## Description of the task
Only one span of the listing below should come back. It runs from the line with "margin-top: 18px ->" through the line with "font-size: 18px ->", and each of its lines must be reproduced exactly.

## Exercise data
+++++

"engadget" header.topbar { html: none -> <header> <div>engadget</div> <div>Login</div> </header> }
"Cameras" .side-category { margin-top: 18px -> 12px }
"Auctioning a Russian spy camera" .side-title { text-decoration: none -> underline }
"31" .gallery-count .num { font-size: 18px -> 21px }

+++++

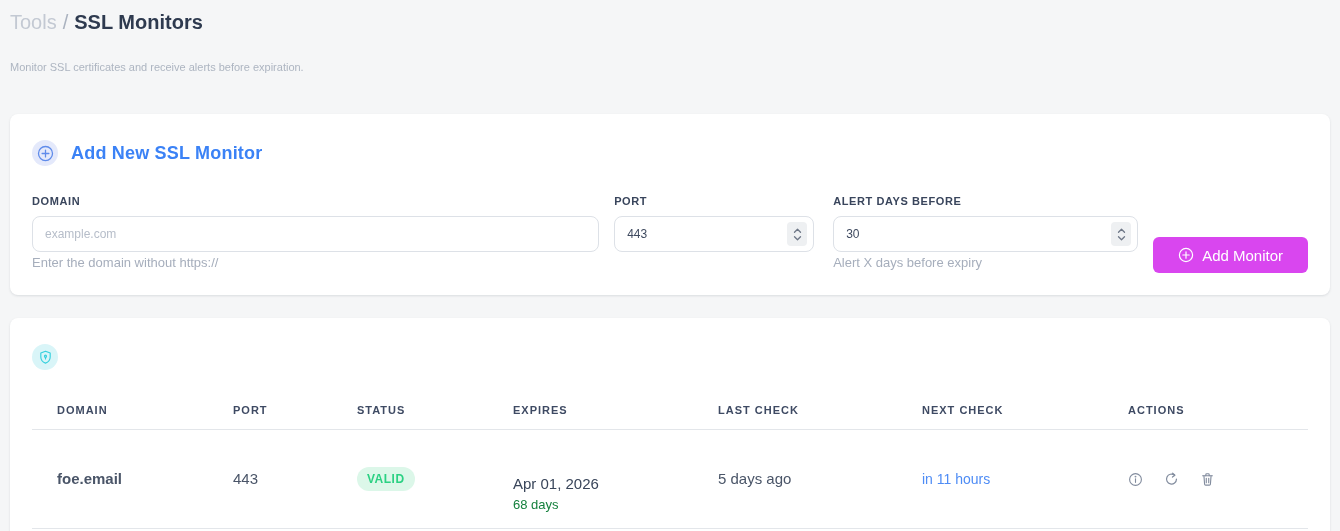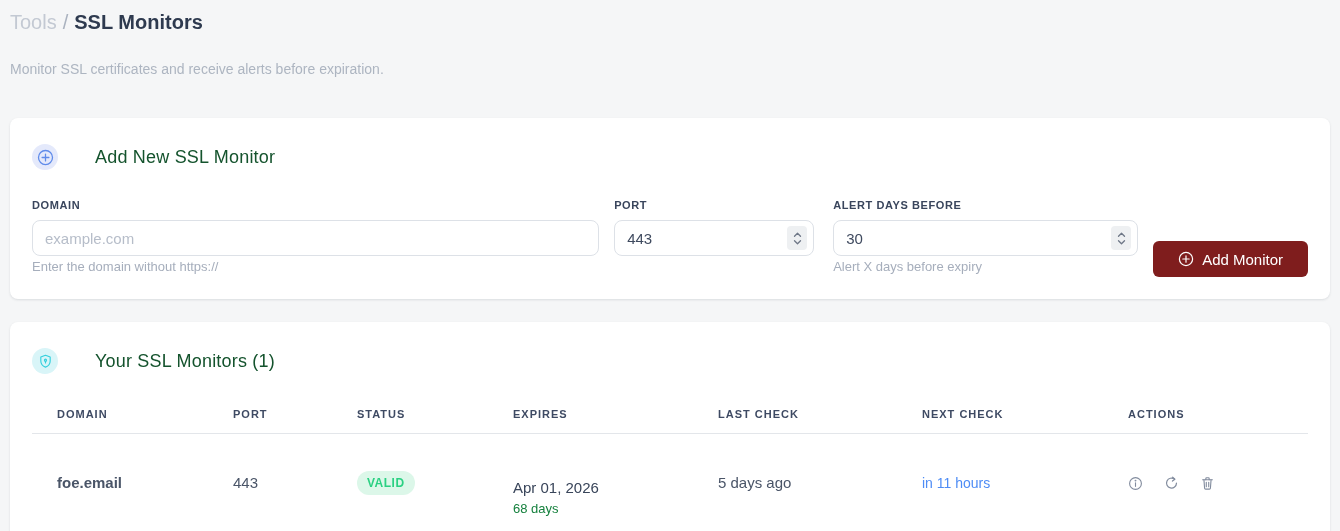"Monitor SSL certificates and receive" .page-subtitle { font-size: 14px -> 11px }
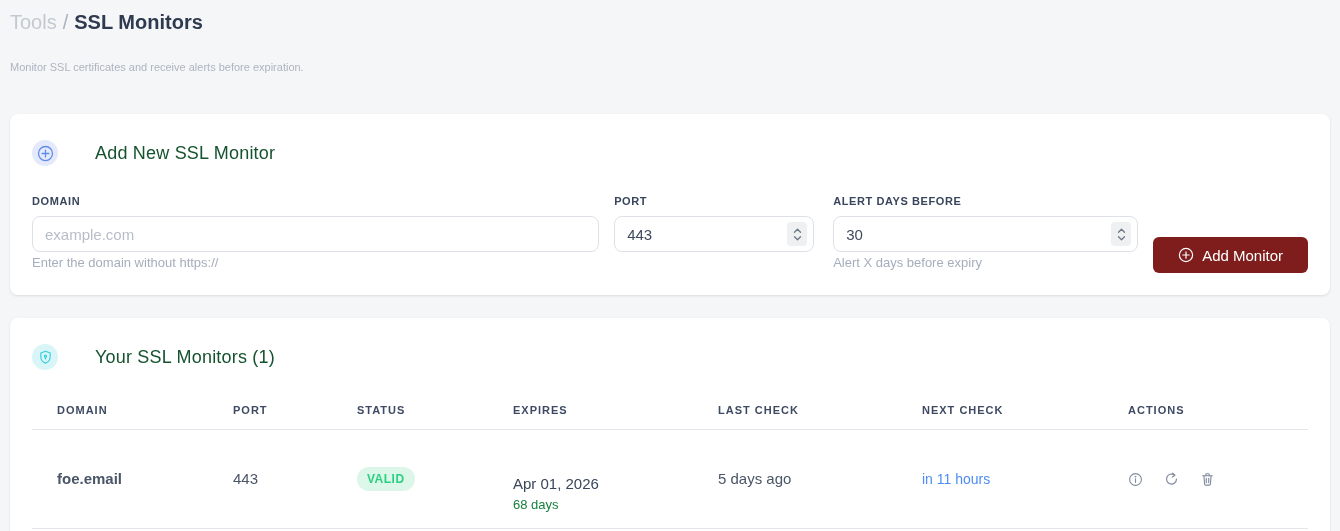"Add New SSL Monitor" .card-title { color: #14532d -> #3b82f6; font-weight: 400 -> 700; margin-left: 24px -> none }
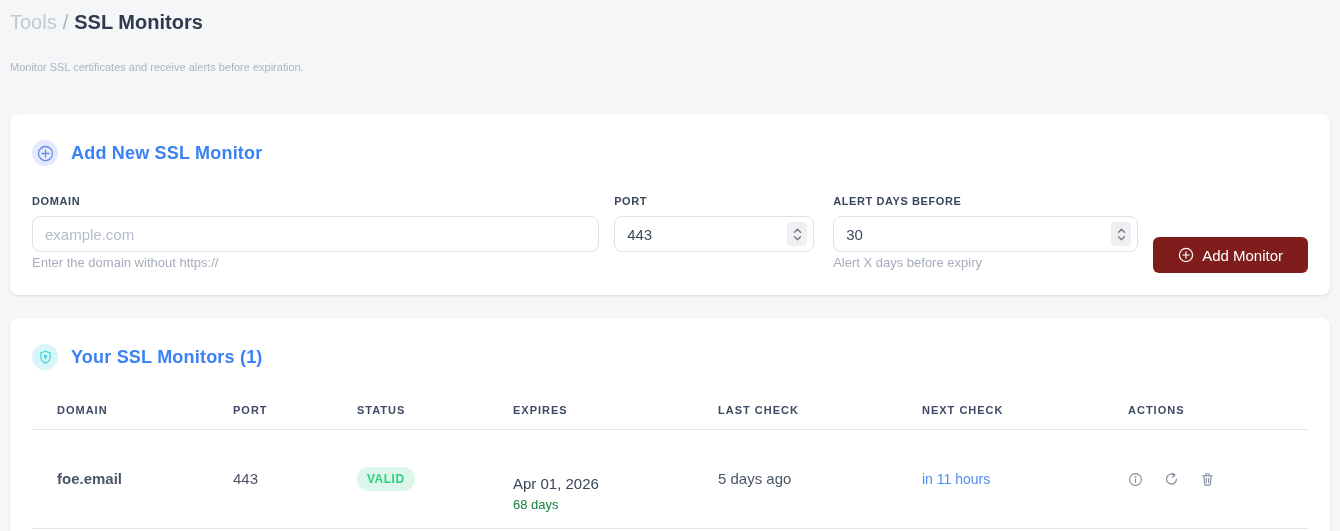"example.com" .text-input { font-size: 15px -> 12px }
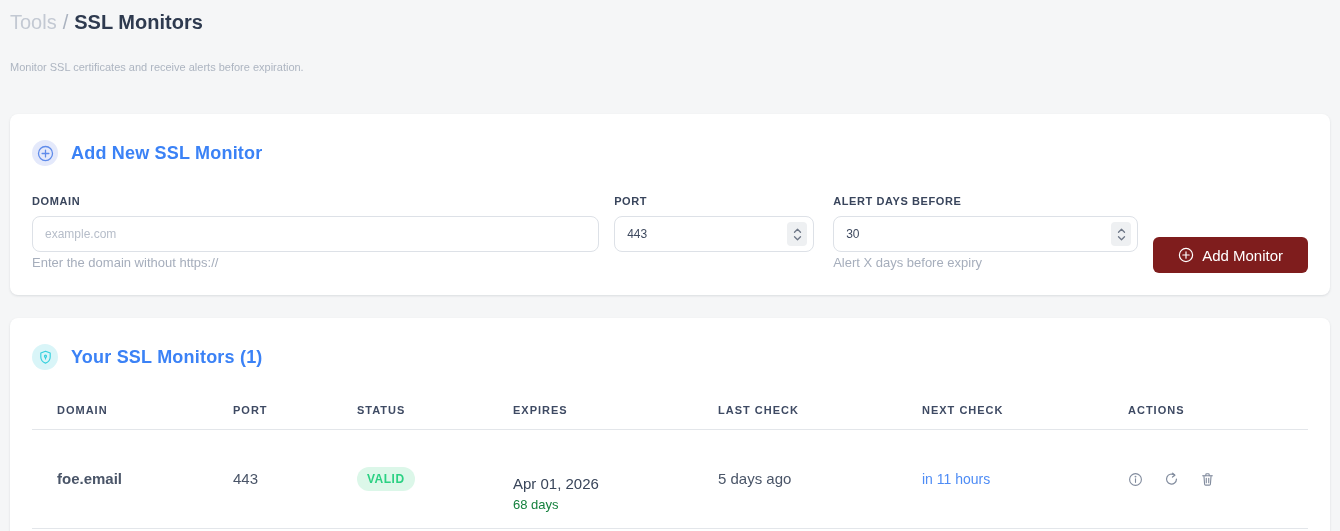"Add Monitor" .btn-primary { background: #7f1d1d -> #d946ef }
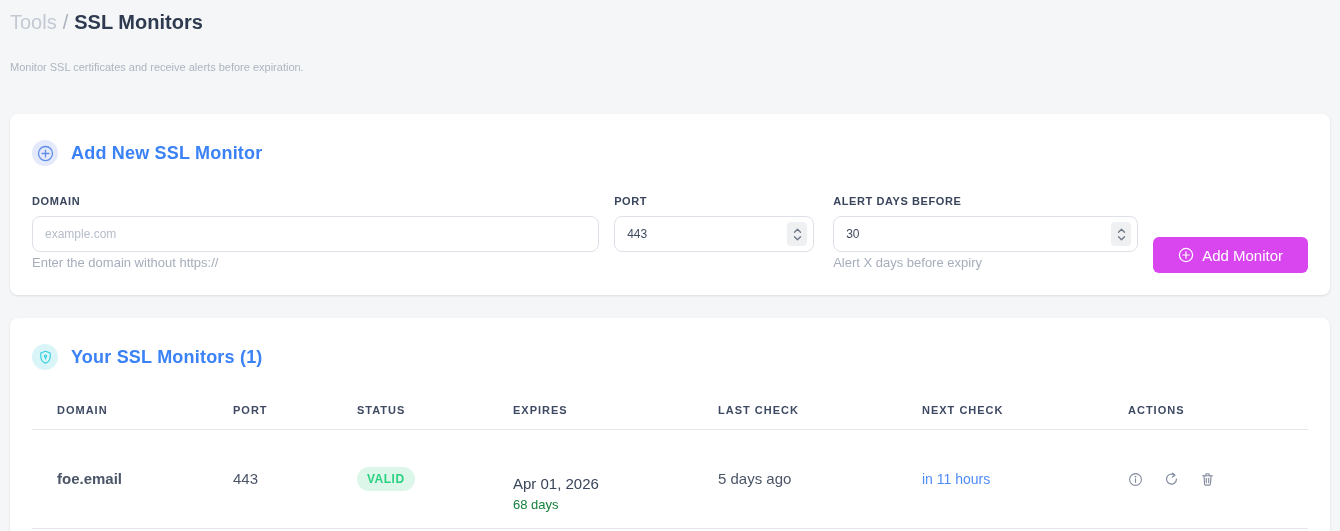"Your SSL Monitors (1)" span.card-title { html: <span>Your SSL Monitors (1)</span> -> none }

+++++

## Response area
"Cameras" .side-category { margin-top: 18px -> 12px }
"Auctioning a Russian spy camera" .side-title { text-decoration: none -> underline }
"31" .gallery-count .num { font-size: 18px -> 21px }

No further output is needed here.